Fuel nozzles in accordance with the present invention are associated with a gas turbine engine combustion apparatus 10 of the type shown in FIG. 1. It should be understood that FIG. 1 is a somewhat schematic or simplified representation of a conventional combustion apparatus of the annular type for a gas turbine aircraft engine. However, the fuel nozzle of the present invention is equally suitable for use with a vertically oriented generally cylindrical can type automotive gas turbine engine combustor of the type set forth in U.S. Pat. No. 3,656,298 issued Apr. 18, 1972. The combustion apparatus 10 in FIG. 1 includes an outer annular wall 12 which is part of the casing of the engine. It is located in spaced relationship to an inner annular wall 14 defining an outer combustion liner which is disposed generally in parallel relationship to an inner combustor wall 16 that is spaced from an inner engine wall 18.

The combustion apparatus 10 includes a forward end or dome 20 that is located immediately upstream of a diffuser passage 22 in communication with the discharge of a compressor, not shown, for discharging compressed air through the diffuser passage 22 into an outer air space 24 and an inner air space 26 to supply primary combustion air holes 28 at the upstream end of the combustion apparatus 10 and to supply dilution airholes 30 that are located upstream of a transition section 32 leading to an exhaust duct 34 of the engine.
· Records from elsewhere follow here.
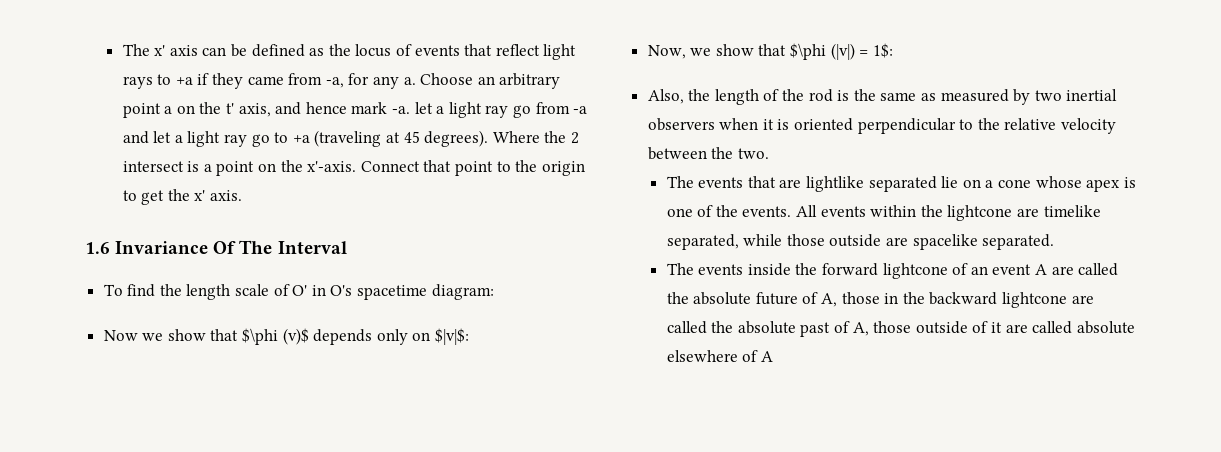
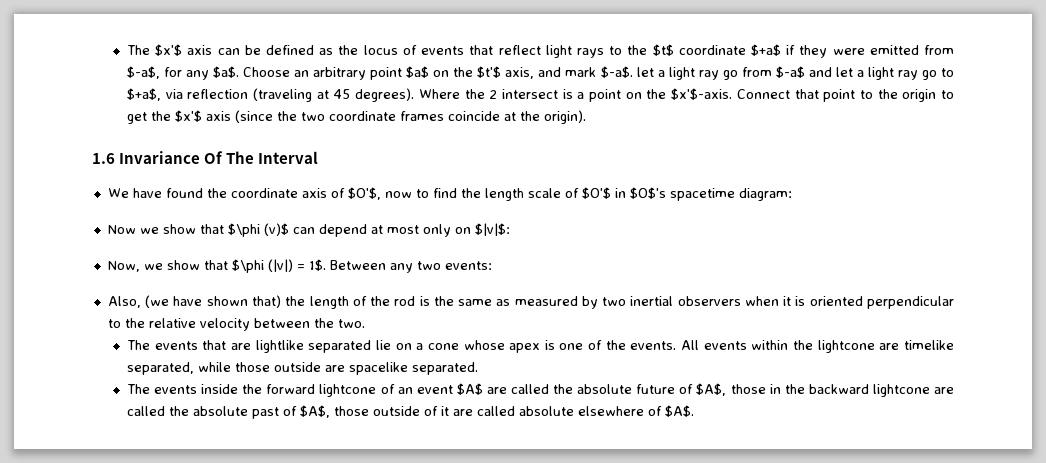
- The x' axis can be defined as the locus of events that reflect light rays to +a if they came from -a, for any a.
+ The $x'$ axis can be defined as the locus of events that reflect light rays to the $t$ coordinate $+a$ if they were emitted from $-a$, for any $a$.
- Choose an arbitrary point a on the t' axis, and hence mark -a. let a light ray go from -a and let a light ray go to +a (traveling at 45 degrees).
+ Choose an arbitrary point $a$ on the $t'$ axis, and mark $-a$. let a light ray go from $-a$ and let a light ray go to $+a$, via reflection (traveling at 45 degrees).
- Where the 2 intersect is a point on the x'-axis.
+ Where the 2 intersect is a point on the $x'$-axis.
- Connect that point to the origin to get the x' axis.
+ Connect that point to the origin to get the $x'$ axis (since the two coordinate frames coincide at the origin).
- To find the length scale of O' in O's spacetime diagram:
+ We have found the coordinate axis of $O'$, now to find the length scale of $O'$ in $O$'s spacetime diagram:
- Now we show that $\phi (v)$ depends only on $|v|$:
+ Now we show that $\phi (v)$ can depend at most only on $|v|$:
- Now, we show that $\phi (|v|) = 1$:
- Also, the length of the rod is the same as measured by two inertial observers when it is oriented perpendicular to the relative velocity between the two.
+ Now, we show that $\phi (|v|) = 1$. Between any two events:
+ Also, (we have shown that) the length of the rod is the same as measured by two inertial observers when it is oriented perpendicular to the relative velocity between the two.
- The events inside the forward lightcone of an event A are called the absolute future of A, those in the backward lightcone are called the absolute past of A, those outside of it are called absolute elsewhere of A
+ The events inside the forward lightcone of an event $A$ are called the absolute future of $A$, those in the backward lightcone are called the absolute past of $A$, those outside of it are called absolute elsewhere of $A$.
The details of the combustion liner and of the air entrance opening thereto are subject to variation and follow known practice.

Fuel supply to combustion apparatus 10 is directed from a fuel nozzle 36 supported by a strut 38 from the outer engine wall 12 and located within the inlet diffuser passage 22. An igniter 40 is also supported by the outer wall 12 and includes a spark tip 42 thereon located within the dome 20 for igniting fuel directed thereto from the nozzle 36.

In the illustrated arrangement the fuel nozzle 36 is mounted at the center of the dome 20. The dome has a forwardly projecting flange or ferrule 44 that defines a circular opening for the fuel nozzle 36 that serves in turn as a support for the upstream end of a combustor apparatus 10.

The fuel nozzle 36 includes a generally cylindrical outer shell or ring 46 that is supportingly received within the ferrule 44 and defining the outer boundaries of an air blast swirler 48 that overlies the outlet end 50 of a take apart fuel distributor assembly 52.

The fuel distributor assembly 52 more particularly includes a removable, center located, pilot nozzle 54 that is telescoped within a main fuel distributor 56 to supply a main fuel distributor ring 58.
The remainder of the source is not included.